El ministro de Economía, Martín Guzmán, se refirió al discurso de la oposición, que habla de un dólar de 400 pesos luego de las elecciones. “No hay ni que detenerse en cosas que carecen de seriedad, hay intereses en juego y cada quien decide para qué hace las cosas que hace. Nosotros estamos para cuidar la economía argentina, cuidar al pueblo argentino, poder resolver los problemas y la economía de la gente, eso es lo que hacemos bajo el liderazgo de Alberto Fernández”, dijo en declaraciones a C5N.

“La ley de Presupuesto proyectaba un tipo de cambio oficial de 102,40 pesos. Al mismo tiempo, hemos ido acumulando reservas y vamos a continuar con la misma política cambiaria y no va a haber disrupciones cambiarias después de las elecciones”, remarcó.

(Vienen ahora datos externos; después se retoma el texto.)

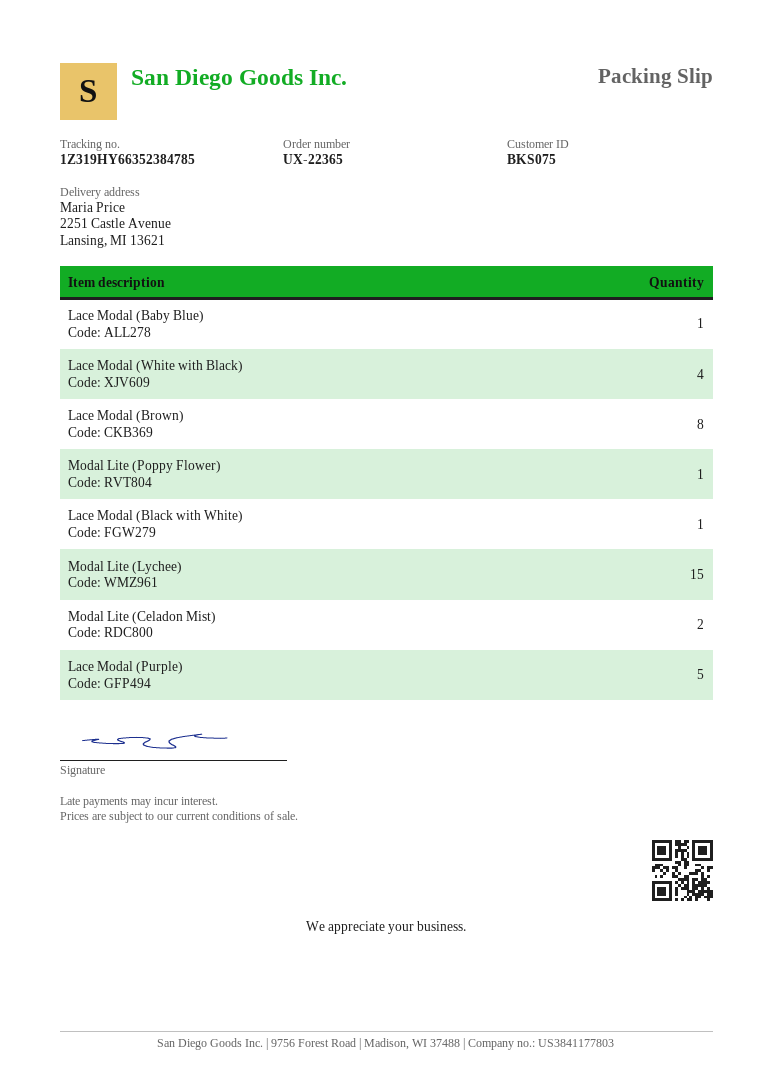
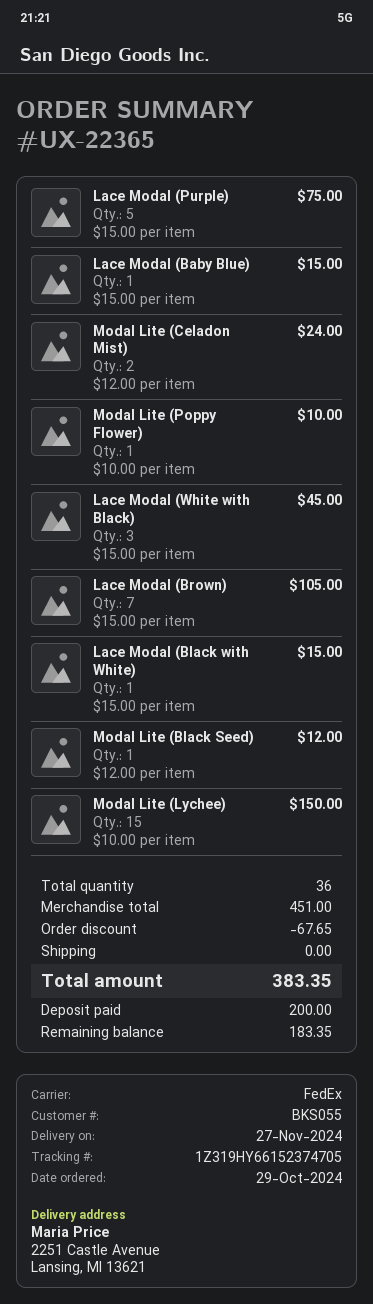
customer number: BKS075 -> BKS055
tracking number: 1Z319HY66352384785 -> 1Z319HY66152374705
Lace Modal (White with Black): 4 -> 3
Lace Modal (Brown): 8 -> 7
Modal Lite (Black Seed): none -> 1

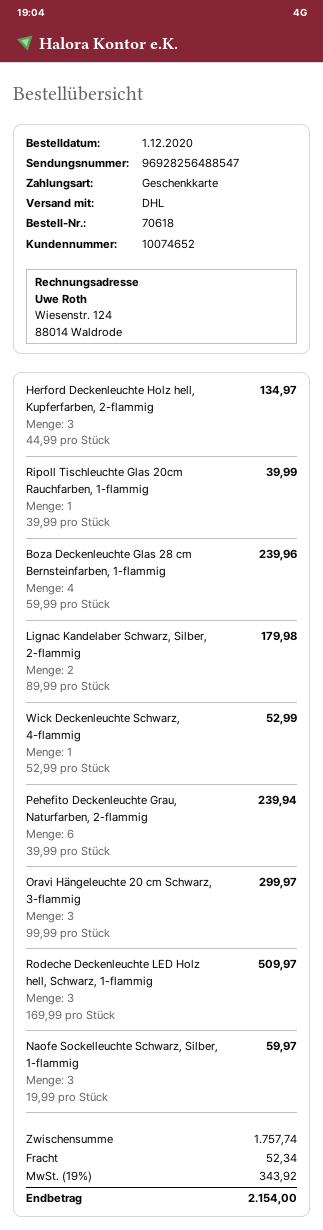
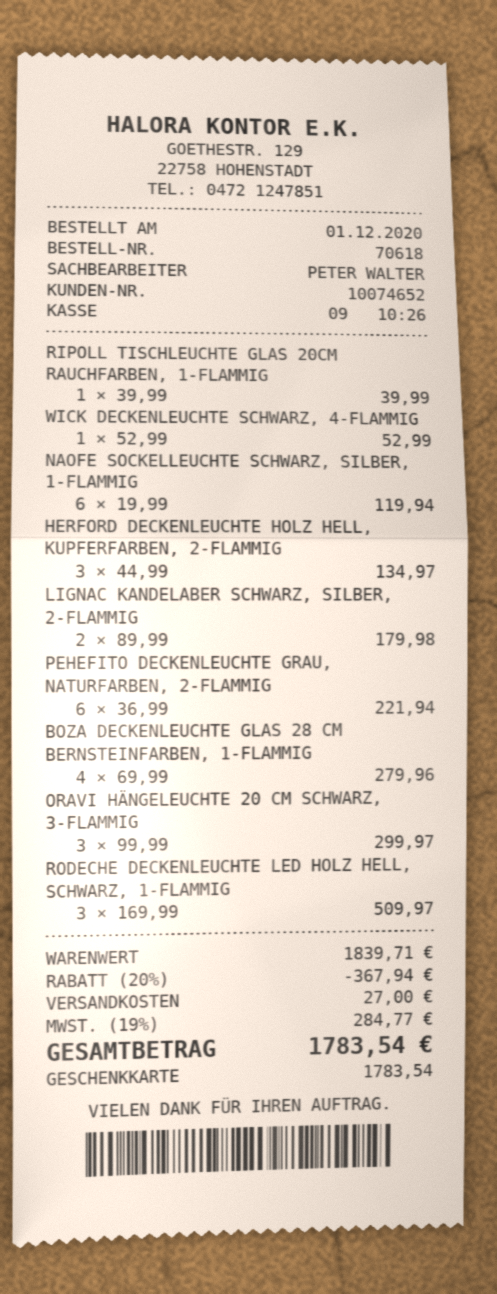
Boza Deckenleuchte Glas 28 cm Bernsteinfarben, 1-flammig: 4 x 59.99 = 239.96 -> 4 x 69.99 = 279.96
Pehefito Deckenleuchte Grau, Naturfarben, 2-flammig: 6 x 39.99 = 239.94 -> 6 x 36.99 = 221.94
Naofe Sockelleuchte Schwarz, Silber, 1-flammig: 3 x 19.99 = 59.97 -> 6 x 19.99 = 119.94
subtotal: 1757.74 -> 1839.71
discount: none -> 20% = 367.94
shipping: 52.34 -> 27.00
tax: 19% = 343.92 -> 19% = 284.77
total: 2154.00 -> 1783.54

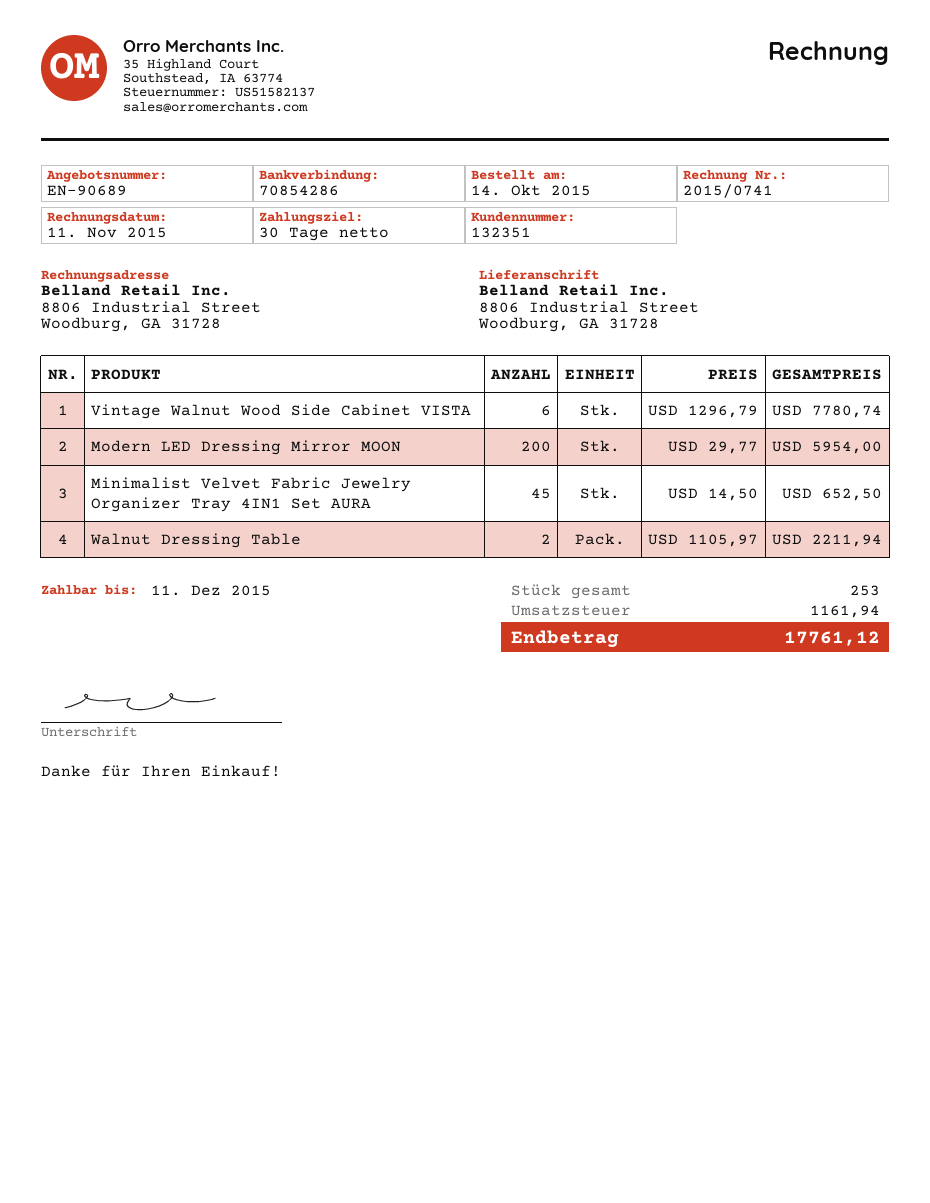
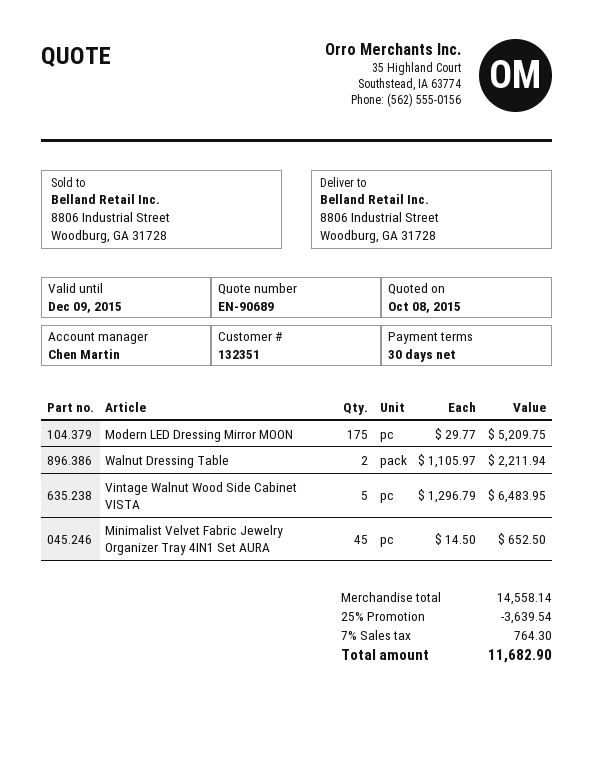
Vintage Walnut Wood Side Cabinet VISTA: 6 x 1296.79 = 7780.74 -> 5 x 1296.79 = 6483.95
Modern LED Dressing Mirror MOON: 200 x 29.77 = 5954.00 -> 175 x 29.77 = 5209.75
discount: none -> 25% = 3639.54
tax: 1161.94 -> 764.30
total: 17761.12 -> 11682.90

Respecto a la brecha cambiaria, el ministro explicó que el dólar blue es un mercado pequeño que tiene una volatilidad superior a la de los otros mercados cambiarios. “La situación hoy es tal que tenemos los instrumentos para poder mantener estable la brecha cambiaria, entre el tipo de cambio oficial y paralelo. Lo que se da en una situación preelectoral es algo de ruido pero tenemos la capacidad económica de contener”, manifestó, y resaltó que el Banco Central ha estado acumulando reservas.

“En nuestro programa apuntamos a un horizonte en el cual las regulaciones y controles de cambios sean diferentes: un esquema de regulaciones macroprudenciales que desaliente la inversión especulativa de corto plazo pero aliente la inversión en la economía real. Para llegar a ese esquema hace falta tiempo para que el Banco Central pueda acumular reservas en mayores niveles, y eso no sucede de un día para el otro”, dijo anoche el ministro.

En otro momento de la entrevista, Guzmán se refirió a las negociaciones con el Fondo Monetario Internacional (FMI) y sostuvo que el Gobierno intenta “resolver el daño que la gestión previa le hizo a la Argentina” para tranquilizar la economía. Según dijo, la Argentina “no tiene capacidad de pago” por lo que consideró que necesita “más tiempo para negociar”.

“Todas las posibilidades están abiertas, lo importante es que sea bueno si es bueno y rápido, mejor. Queremos corregir parte de las condiciones que dañan a los países de ingresos medios, como el hecho de que se pagan unas sobretasas de interés”, concluyó.